Asked why immersion cooling hasn’t been widely adopted yet, Dominic pointed to hardware warranties.
“Manufacturers are cautious about liquid exposure. Sealing and certifying for new environments takes time.”
Onsite power generation and the nuclear question
Dominic also tackled the future of energy sourcing. With grid constraints and rising demand, some operators are turning to on-site gas turbines.
“It’s already happening in Texas and Ireland,” he warned. While acknowledging this may be a short-term necessity, he cautioned against seeing it as a viable long-term model.
Instead, he sees nuclear – particularly small modular reactors (SMRs) – as a key part of the long-term energy mix.

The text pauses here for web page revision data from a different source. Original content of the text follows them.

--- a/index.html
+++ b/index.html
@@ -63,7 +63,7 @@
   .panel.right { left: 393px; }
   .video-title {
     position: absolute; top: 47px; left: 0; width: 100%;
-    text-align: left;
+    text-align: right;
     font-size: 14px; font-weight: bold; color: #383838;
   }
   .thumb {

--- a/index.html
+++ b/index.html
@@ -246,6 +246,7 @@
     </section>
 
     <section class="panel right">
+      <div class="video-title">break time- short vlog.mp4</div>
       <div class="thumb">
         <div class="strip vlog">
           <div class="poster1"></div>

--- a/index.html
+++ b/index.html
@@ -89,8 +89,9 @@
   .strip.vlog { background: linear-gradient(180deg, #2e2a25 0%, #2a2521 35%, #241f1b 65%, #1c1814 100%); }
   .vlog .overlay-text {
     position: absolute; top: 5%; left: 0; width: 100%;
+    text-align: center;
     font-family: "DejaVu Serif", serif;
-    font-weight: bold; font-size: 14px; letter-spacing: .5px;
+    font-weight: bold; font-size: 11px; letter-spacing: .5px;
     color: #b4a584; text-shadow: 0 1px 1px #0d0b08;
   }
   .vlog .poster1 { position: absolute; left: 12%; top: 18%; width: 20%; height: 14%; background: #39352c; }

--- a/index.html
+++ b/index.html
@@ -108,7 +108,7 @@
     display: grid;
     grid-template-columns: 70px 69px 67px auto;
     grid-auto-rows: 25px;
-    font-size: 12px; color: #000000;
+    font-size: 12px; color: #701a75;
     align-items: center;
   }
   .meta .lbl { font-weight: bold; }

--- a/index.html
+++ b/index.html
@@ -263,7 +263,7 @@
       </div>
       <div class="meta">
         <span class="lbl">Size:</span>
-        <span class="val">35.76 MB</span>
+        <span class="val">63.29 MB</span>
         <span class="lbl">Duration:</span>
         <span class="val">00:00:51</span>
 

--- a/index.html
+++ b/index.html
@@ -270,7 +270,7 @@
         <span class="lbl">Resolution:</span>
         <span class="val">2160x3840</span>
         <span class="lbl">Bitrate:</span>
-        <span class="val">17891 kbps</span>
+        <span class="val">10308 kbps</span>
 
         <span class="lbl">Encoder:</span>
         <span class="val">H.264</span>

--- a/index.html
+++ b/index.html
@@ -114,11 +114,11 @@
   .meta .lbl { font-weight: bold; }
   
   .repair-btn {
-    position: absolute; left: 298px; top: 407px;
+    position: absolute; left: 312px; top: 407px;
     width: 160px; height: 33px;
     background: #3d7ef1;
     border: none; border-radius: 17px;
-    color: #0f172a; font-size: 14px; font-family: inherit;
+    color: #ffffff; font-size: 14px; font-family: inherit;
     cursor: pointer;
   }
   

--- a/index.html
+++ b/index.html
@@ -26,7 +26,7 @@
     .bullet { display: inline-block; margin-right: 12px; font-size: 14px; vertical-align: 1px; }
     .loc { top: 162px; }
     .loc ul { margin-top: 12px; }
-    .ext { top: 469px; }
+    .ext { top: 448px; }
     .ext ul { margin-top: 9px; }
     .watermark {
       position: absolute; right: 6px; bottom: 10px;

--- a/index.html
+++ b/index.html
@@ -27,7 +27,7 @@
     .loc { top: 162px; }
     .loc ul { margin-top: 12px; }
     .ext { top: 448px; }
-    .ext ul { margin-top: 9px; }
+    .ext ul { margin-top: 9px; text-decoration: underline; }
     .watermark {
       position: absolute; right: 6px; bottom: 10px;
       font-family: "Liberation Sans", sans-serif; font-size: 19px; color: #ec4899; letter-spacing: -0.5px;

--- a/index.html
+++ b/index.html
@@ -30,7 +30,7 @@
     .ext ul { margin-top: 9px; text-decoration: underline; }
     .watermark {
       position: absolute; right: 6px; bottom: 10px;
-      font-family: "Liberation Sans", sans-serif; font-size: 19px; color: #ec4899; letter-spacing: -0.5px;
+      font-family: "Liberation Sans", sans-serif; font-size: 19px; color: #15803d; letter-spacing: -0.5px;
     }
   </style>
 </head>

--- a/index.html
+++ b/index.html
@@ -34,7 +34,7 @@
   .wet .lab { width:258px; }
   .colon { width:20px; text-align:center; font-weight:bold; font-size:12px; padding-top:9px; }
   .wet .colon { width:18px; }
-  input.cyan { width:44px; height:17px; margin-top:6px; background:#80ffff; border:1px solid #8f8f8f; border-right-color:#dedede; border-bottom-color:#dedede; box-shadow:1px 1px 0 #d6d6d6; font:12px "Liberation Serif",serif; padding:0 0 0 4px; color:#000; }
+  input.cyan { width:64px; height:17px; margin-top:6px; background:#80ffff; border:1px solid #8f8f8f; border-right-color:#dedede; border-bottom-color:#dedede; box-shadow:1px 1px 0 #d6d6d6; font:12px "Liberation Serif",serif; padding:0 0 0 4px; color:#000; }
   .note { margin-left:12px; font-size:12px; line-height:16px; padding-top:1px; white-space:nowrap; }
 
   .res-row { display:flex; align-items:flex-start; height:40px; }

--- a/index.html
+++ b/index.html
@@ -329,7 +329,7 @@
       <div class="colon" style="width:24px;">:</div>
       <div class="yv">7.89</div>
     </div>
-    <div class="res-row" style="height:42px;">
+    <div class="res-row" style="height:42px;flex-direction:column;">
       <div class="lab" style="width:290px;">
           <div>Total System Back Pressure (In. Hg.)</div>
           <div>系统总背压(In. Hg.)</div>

“We’re probably five to 10 years away from mainstream deployment, but it’s coming,” he said, referencing Microsoft’s acquisition of the Three Mile Island site.
Still, Dominic was clear that today’s priority must be using renewables wherever possible.
“Solar, wind and hydro must be our default, gas is not a sustainable future,” he said.
Urgency, scale and accountability
Dominic closed with a call for realism and boldness. The industry must scale sustainably without falling into greenwash.
“We will be one of the biggest drivers of missed climate targets if we get this wrong,” he said.
His core message – reinvent location, redesign infrastructure, source responsibly, and disclose transparently.
“It’s not about slowing down. It’s about scaling up smarter,” he concluded.